New in 2018 Anchorman Howard Beale unravels live on screen in his final broadcast, and the network seizes on their newfound prophet when the ratings soar in a stage adaptation of Paddy Chayefsky's Oscar-winning film.
From the producers: Tony, Emmy and Golden Globe-winner Bryan Cranston makes his triumphant return to Broadway in the National Theatre’s sold-out, critically acclaimed production of "Network." In Lee Hall's adaptation of Paddy Chayefsky's Academy Award-winning film, anchorman Howard Beale unravels live on-screen. But when the ratings soar, the network seizes on its newfound prophet, and Howard becomes the biggest thing on TV. Tony and Olivier Award-winner Ivo van Hove directs this brilliantly innovative and electrifying production.
The 1976 satirical film "Network," written by Paddy Chayefsky and directed by Sidney Lumet, won four Academy Awards, in the categories of Best Actor (for Peter Finch), Best Actress (for Faye Dunaway), Best Supporting Actress (for Beatrice Straight), and Best Original Screenplay (for author Chayefsky). In 2000, the film was selected for preservation in the United States National Film Registry by the Library of Congress as being "culturally, historically, or aesthetically significant". In 2005, the two Writers Guilds of America voted Chayefsky's script one of the 10 greatest screenplays in the history of cinema. In 2007, the film was 64th among the 100 greatest American films as chosen by the American Film Institute, a ranking slightly higher than the one AFI had given it ten years earlier. The stage adaptation premiered in 2017 at London's National Theatre.
Tony and Emmy Award winner Bryan Cranston ("All the Way," TV's "Breaking Bad") reprises his role as Howard Beale, a performance for which he received a 2018 Olivier Award. He is joined on stage by Emmy winner Tatiana Maslany ("Mary Page Marlowe," TV's "Orphan Black") and Tony Goldwyn ("Promises, Promises," TV's "Scandal"). Tony and Olivier Award winner Ivo van Hove ("A View from the Bridge," "The Crucible") directs.

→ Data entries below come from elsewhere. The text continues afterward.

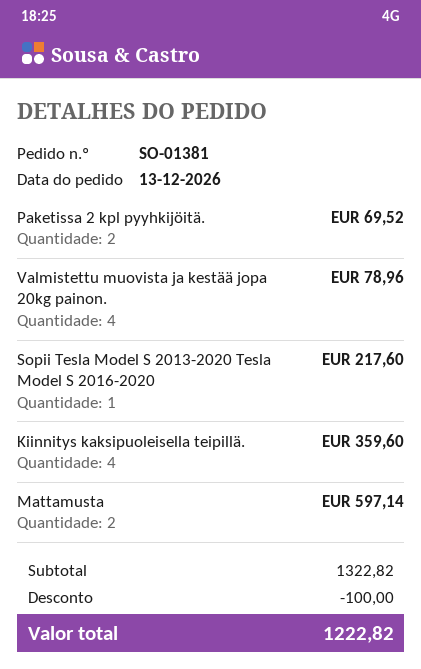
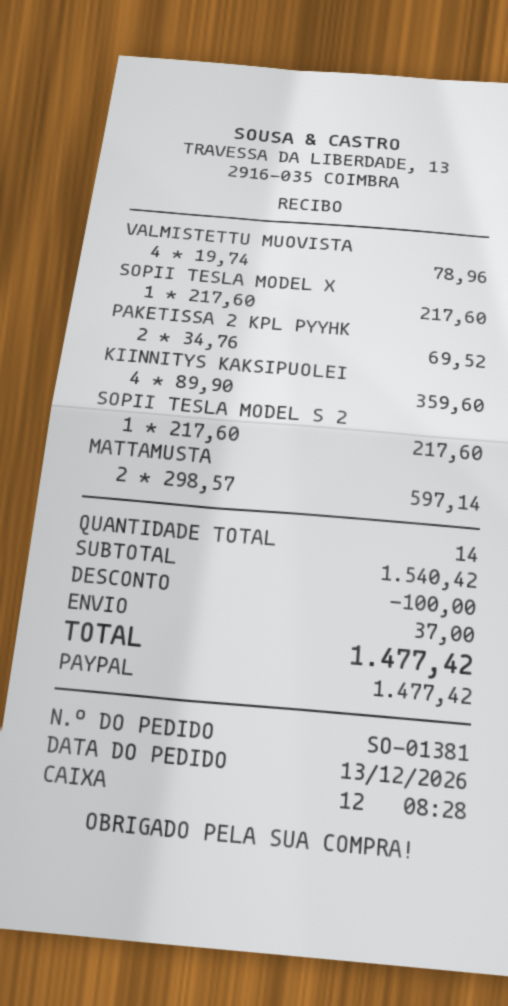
SOPII TESLA MODEL X: none -> 1 for 217.60
subtotal: 1322.82 -> 1540.42
shipping: none -> 37.00
total: 1222.82 -> 1477.42

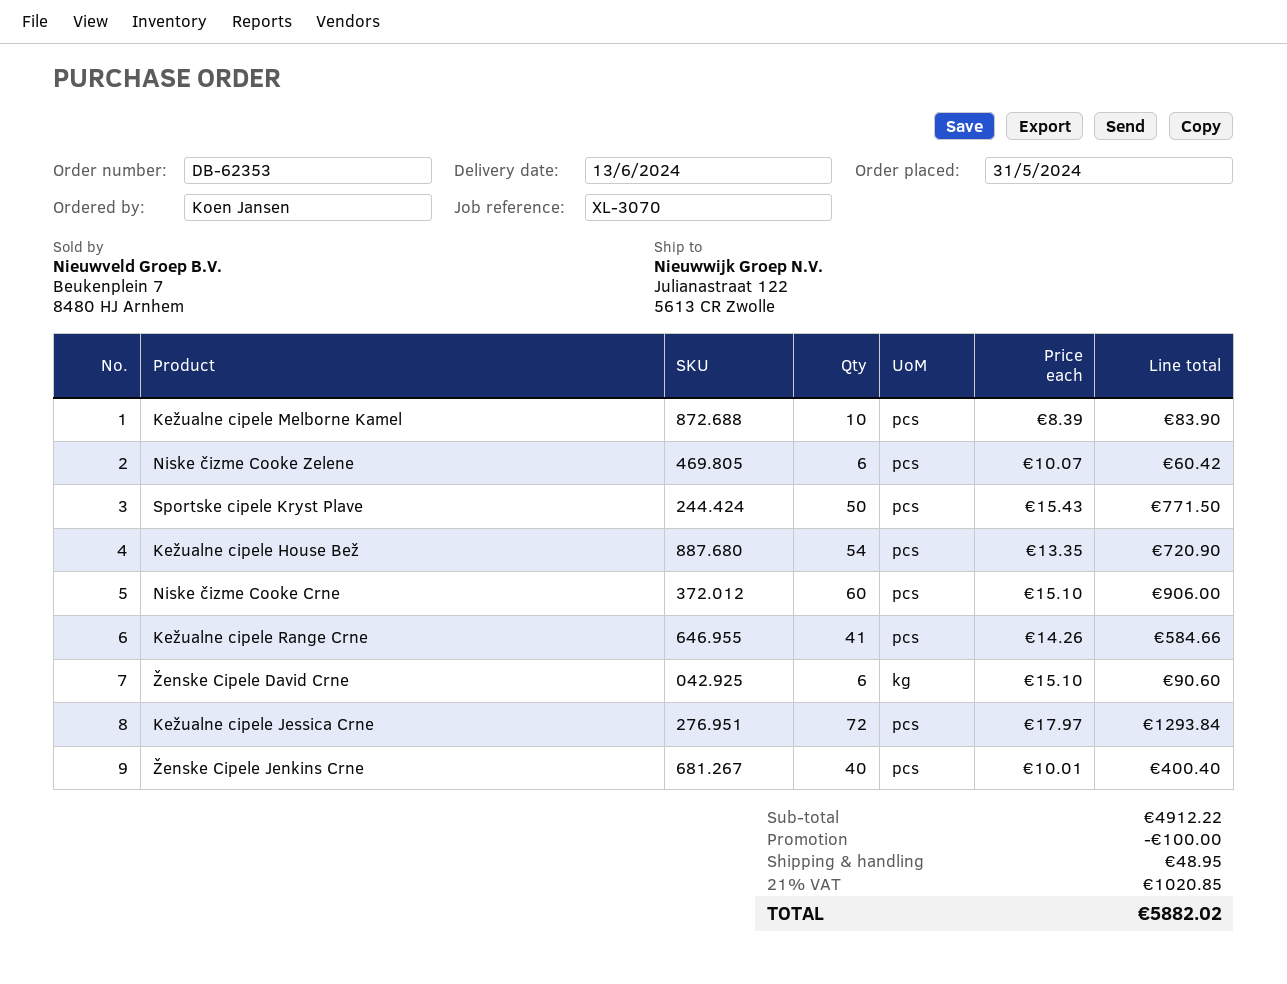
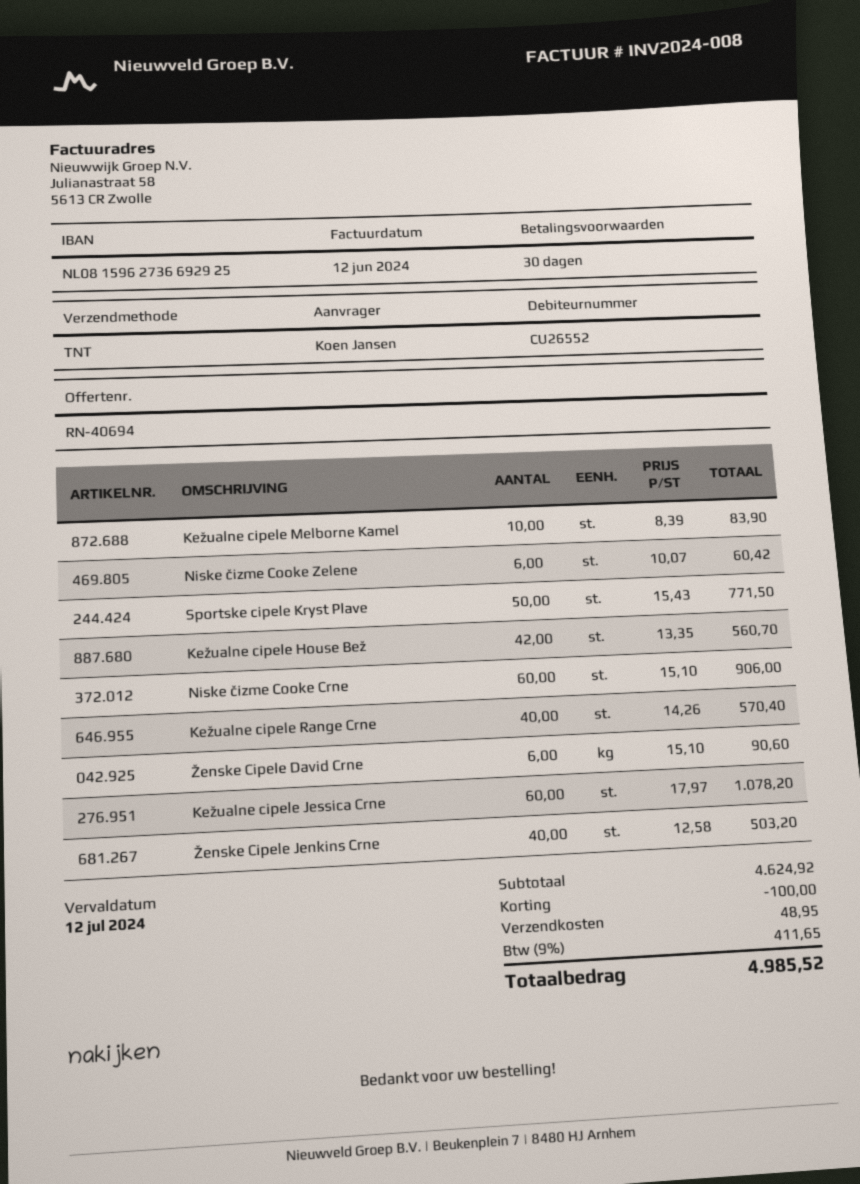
Kežualne cipele House Bež: 54 x 13.35 = 720.90 -> 42 x 13.35 = 560.70
Kežualne cipele Range Crne: 41 x 14.26 = 584.66 -> 40 x 14.26 = 570.40
Kežualne cipele Jessica Crne: 72 x 17.97 = 1293.84 -> 60 x 17.97 = 1078.20
Ženske Cipele Jenkins Crne: 40 x 10.01 = 400.40 -> 40 x 12.58 = 503.20
subtotal: 4912.22 -> 4624.92
tax: 21% = 1020.85 -> 9% = 411.65
total: 5882.02 -> 4985.52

Churning, immersive...Cranston tears through the formulas of Lee Hall's Chayefsky-honoring script to create a raging, bleeding portrait of a man who is a creature and a captive of a satanic medium. If the bravura dementia of his Howard makes much of the rest of the show seem as two-dimensional as a flat TV screen, it's a trade-off I'm willing to accept, albeit with a sigh. [Director] van Hove aims at his audience's gut, not its mind. There is more to "Network" than Howard, though, and it's mostly far less compelling.
AM New York
Freewheeling, fast and furious, absolutely mesmerizing...[director van Hove's] tech-savvy, experimental approach...is perfectly suited to the media-overflow milieu of "Network." A more traditional staging could not have been as gripping. The overall tone has shifted from comedy into fast-paced thriller and ominous tragedy. Cranston gives an all-out, remarkable performance - full of raw emotion, magnetic presence, superb comedic timing, and a genuine sense of struggle, unpredictability and urgency.